Where were they when the wheel was invented, around 3,500 BC? They were almost certainly in the grassy steppes of Russia north of the Black Sea — maybe Ukraine. Much earlier, they migrated out of Africa and gradually spread across Eurasia. It was about 4,000 BC when they migrated through Turkey.
Thank you, wheel
It was the wheel that helped enable their migration westward into Europe. By 2,500 BC they had reached Germany and Poland. They probably crossed into Britain around 2,200 BC. Until Timothy 1 left for the American colonies, they lived in Britain for 4,000 years, most of that time in northern England. They were in Britain for the final stages of the building of Stonehenge.
Because of my love of languages and the history of language, the migration data allows some pretty accurate guesses about the languages they spoke. Working backward: English → (Early Modern English) → Middle English → Old English (Anglo-Saxon) → Brittonic Celtic (Cumbric/Common Brittonic; closest living cousin is Welsh) → Proto-Celtic → Proto-Indo-European.
Curse you, Iona
When were the poor souls Christianized? They probably were Christianized around 650 AD (or CE, as we now say). There were monasteries (such as Lindisfarne) that spread Christianity into northern England. It was in 635 AD when Saint Aidan came from the island of Iona (in Scotland) to found a monastery. I visited Iona in 2019, and I hated the place for the atmosphere of smug righteousness that clings to it. It was almost as though I realized, from somewhere deep in my genes, that the monastery at Iona had something to do with beating Christianity into my contentedly pagan ancestors.
They survived, obviously
Plagues and wars brought an end to many family lines. Between 1347 and 1351, the Black Death killed roughly 30–50% of England’s population. In some regions, mortality was even higher. My ancestors would have witnessed and survived the Norman Conquest — 1066. They probably took the Dalton surname between 1,200 and 1,400.
I can’t go home again
My first trip to Ireland was in 1996. As I explored the country lanes of County Kerry, drove over the mountain of Carrauntoohil, and looked out over the Atlantic toward Skellig Michael, again and again I had the feeling — this is home. It was some years later before I explored and thoroughly hiked similar terrain in Scotland. I’ve been all over England and much of Wales. As much as I love the Appalachian Highlands, it’s Ireland and the British Isles that feel most like home to me. Cows, the scent of the cool springs where milk is stored, cows in green pasture, heaths and bogs, the Atlantic crashing against rocky cliffs, potatoes, cabbages, oats, barley, hot soup, warm bread — I do believe these things are somehow implanted in our genes.

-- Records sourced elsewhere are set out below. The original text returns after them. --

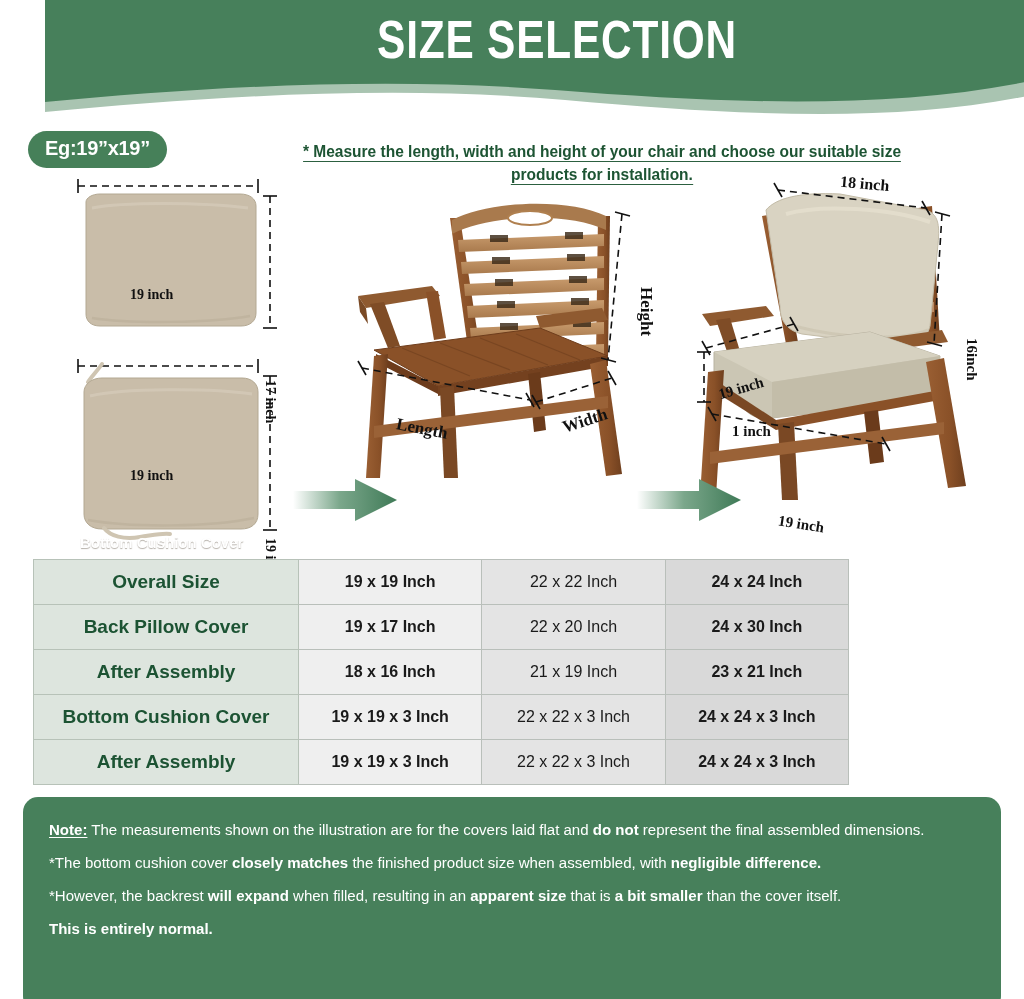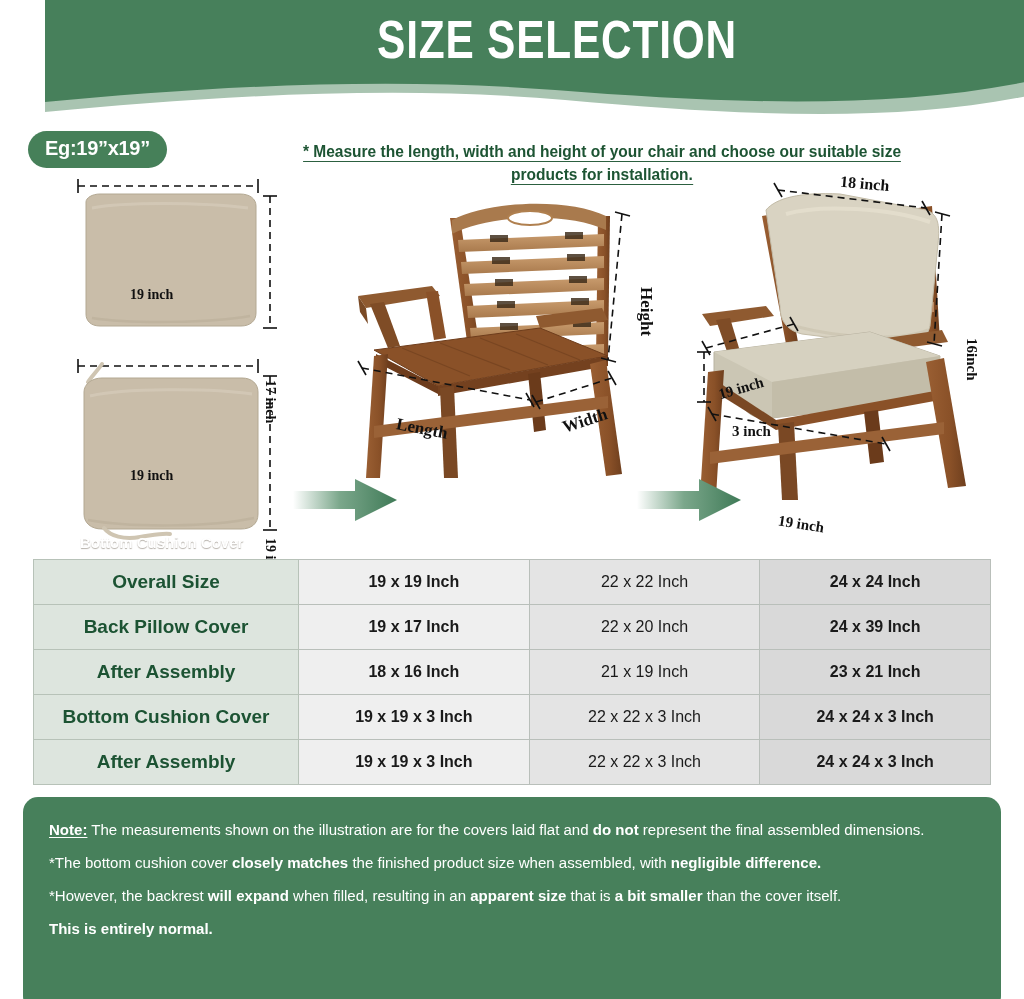--- a/index.html
+++ b/index.html
@@ -76,21 +76,21 @@
     white-space:nowrap;
     text-shadow:0 1px 1px rgba(90,80,65,.45);
   }
   .vert{
     writing-mode:vertical-rl;
     text-orientation:mixed;
   }
   
   .tbl{
     position:absolute;left:33px;top:559px;
-    width:958px;
+    width:816px;
     border-collapse:collapse;
     table-layout:fixed;
   }
   .tbl td{
     height:42px;
     border:1px solid #b9bfba;
     text-align:center;
     vertical-align:middle;
     font-family:"Liberation Sans",sans-serif;
   }
@@ -327,21 +327,21 @@
     <line x1="7" y1="186" x2="21" y2="186" stroke="#111" stroke-width="1.6"></line>
     <line x1="7" y1="236" x2="21" y2="236" stroke="#111" stroke-width="1.6"></line>
 
     <line x1="22" y1="248" x2="196" y2="278" stroke="#111" stroke-width="1.6" stroke-dasharray="7,5"></line>
     <line x1="18" y1="241" x2="26" y2="255" stroke="#111" stroke-width="1.6"></line>
     <line x1="192" y1="271" x2="200" y2="285" stroke="#111" stroke-width="1.6"></line>
   </svg>
   <div class="dim-label" style="left:840px;top:57px;font-size:16px;transform:rotate(5deg);">18 inch</div>
   <div class="dim-label vert" style="left:963px;top:220px;font-size:15px;">16inch</div>
   <div class="dim-label" style="left:718px;top:262px;font-size:15px;transform:rotate(-16deg);">19 inch</div>
-  <div class="dim-label" style="left:732px;top:305px;font-size:15px;">3 inch</div>
+  <div class="dim-label" style="left:732px;top:305px;font-size:15px;">1 inch</div>
   <div class="dim-label" style="left:778px;top:398px;font-size:15px;transform:rotate(9deg);">19 inch</div>
 
   <svg width="110" height="50" style="position:absolute;left:293px;top:357px;" viewBox="0 0 110 50">
     <defs>
       <linearGradient id="ag1" x1="0" y1="0" x2="1" y2="0">
         <stop offset="0%" stop-color="#ffffff"></stop>
           <stop offset="45%" stop-color="#7ba78b"></stop>
           <stop offset="100%" stop-color="#3f7a57"></stop>
       </linearGradient>
     </defs>
@@ -364,21 +364,21 @@
     <tr>
       <td class="rowhead">Overall Size</td>
       <td class="c1">19 x 19 Inch</td>
       <td class="c2">22 x 22 Inch</td>
       <td class="c3">24 x 24 Inch</td>
     </tr>
     <tr>
       <td class="rowhead">Back Pillow Cover</td>
       <td class="c1">19 x 17 Inch</td>
       <td class="c2">22 x 20 Inch</td>
-      <td class="c3">24 x 39 Inch</td>
+      <td class="c3">24 x 30 Inch</td>
     </tr>
     <tr>
       <td class="rowhead">After Assembly</td>
       <td class="c1">18 x 16 Inch</td>
       <td class="c2">21 x 19 Inch</td>
       <td class="c3">23 x 21 Inch</td>
     </tr>
     <tr>
       <td class="rowhead">Bottom Cushion Cover</td>
       <td class="c1">19 x 19 x 3 Inch</td>

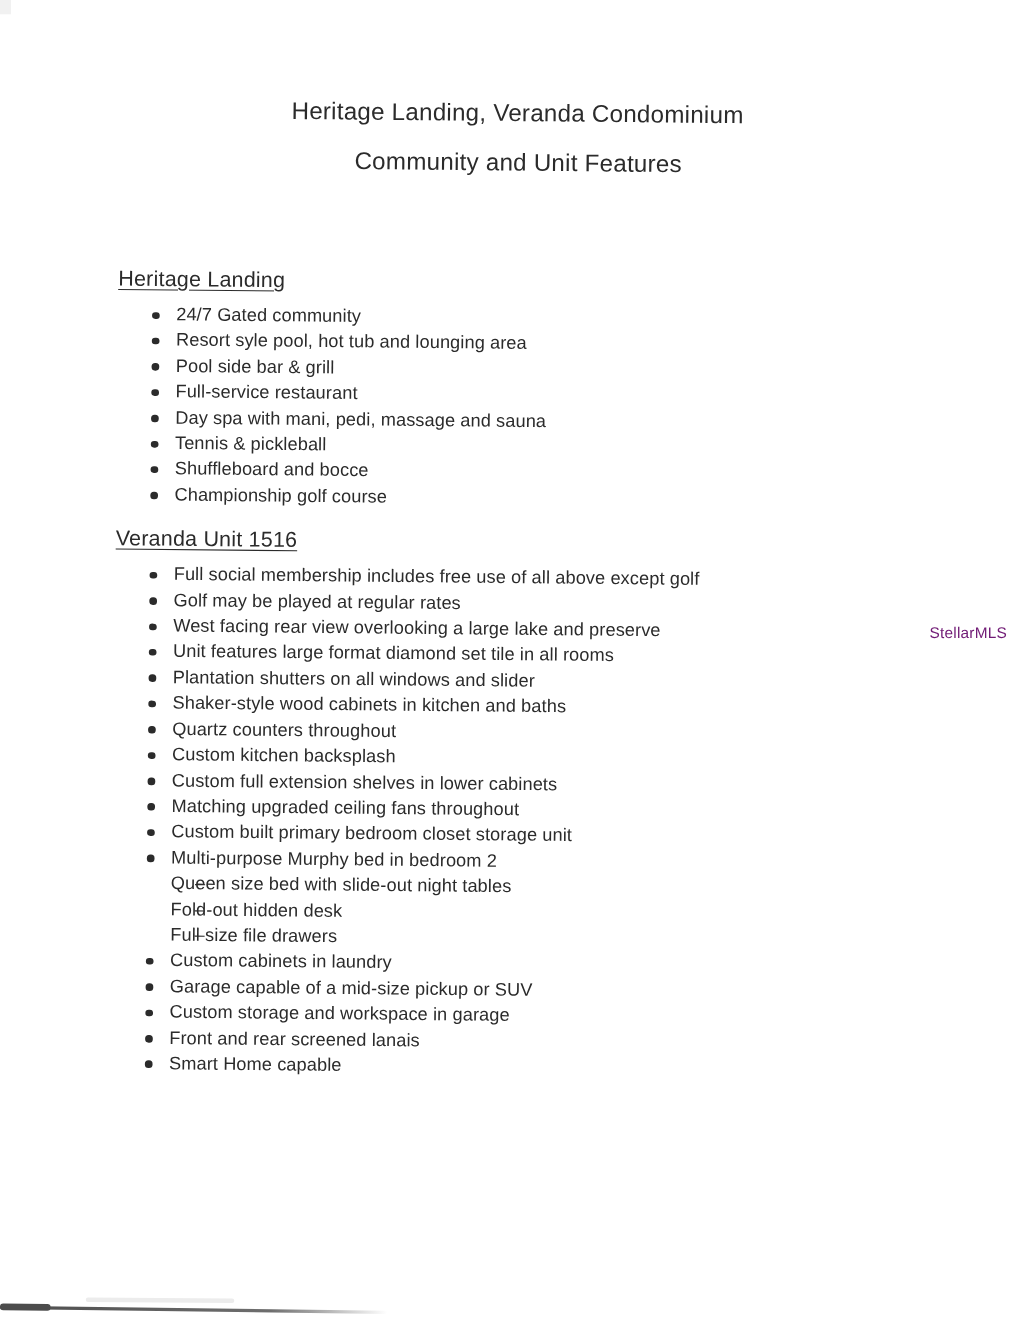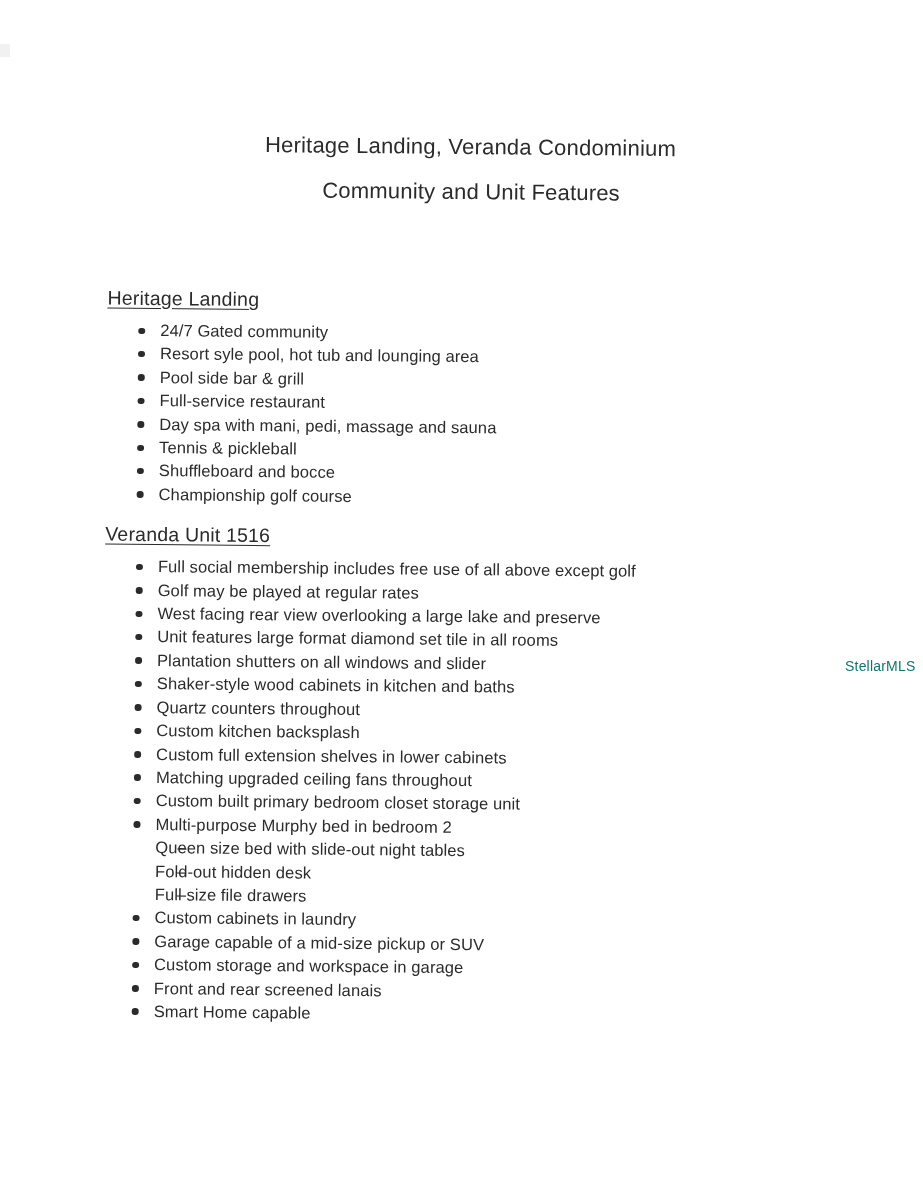--- a/index.html
+++ b/index.html
@@ -4,21 +4,21 @@
 <style>
   html, body { margin:0; padding:0; }
   body {
     width:923px; height:1200px;
     background:#ffffff;
     position:relative;
     overflow:hidden;
     font-family:"Liberation Sans", sans-serif;
     color:#2b2b2b;
   }
-  .page { position:absolute; inset:0; background:#ffffff;margin-top:44px; }
+  .page { position:absolute; inset:0; background:#ffffff; }
 
   
   .tilt {
     position:absolute; left:0; top:0; width:100%;
     transform:rotate(0.55deg);
     transform-origin:50% 0;
   }
 
   .title-block { padding-top:90px; text-align:center; }
   .title-line1 {
@@ -52,22 +52,22 @@
     width:6.5px; height:6.5px; border-radius:50%;
     background:#2b2b2b;
   }
   li.sub { padding-left:100px; }
   .dash {
     position:absolute; left:75px; top:0;
     font-size:16.5px;
   }
 
   .watermark {
-    position:absolute; left:845px; top:614px;
-    font-size:14px; color:#0f766e; letter-spacing:0.2px;
+    position:absolute; left:845px; top:567px;
+    font-size:14px; color:#701a75; letter-spacing:0.2px;
     white-space:nowrap;
   }
 
   
   .corner-artifact {
     position:absolute; left:0; top:0; width:10px; height:13px;
     background:#f1f1f1;
   }
   .scan-smudge {
     position:absolute; left:78px; top:1180px; width:135px; height:4px;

I’d move back there in a flash, if I could. But the realities of the modern world make that impossible. Timothy 1 could get on a ship and sail to America with no legal niceties to stop him. I can go back and visit, but the legal niceties are such that visas are good for only six months of a year.
If I could go back in time, I’d go find Timothy 1. He probably was a carpenter and small farmer. He probably didn’t inherit much. He probably heard that Virginia was a wide open land of opportunity (which it was). But I’d say to him: Please don’t do it, Timothy.
Note: ChatGPT 5.2 analyzed my DNA data and helped with the research for this post.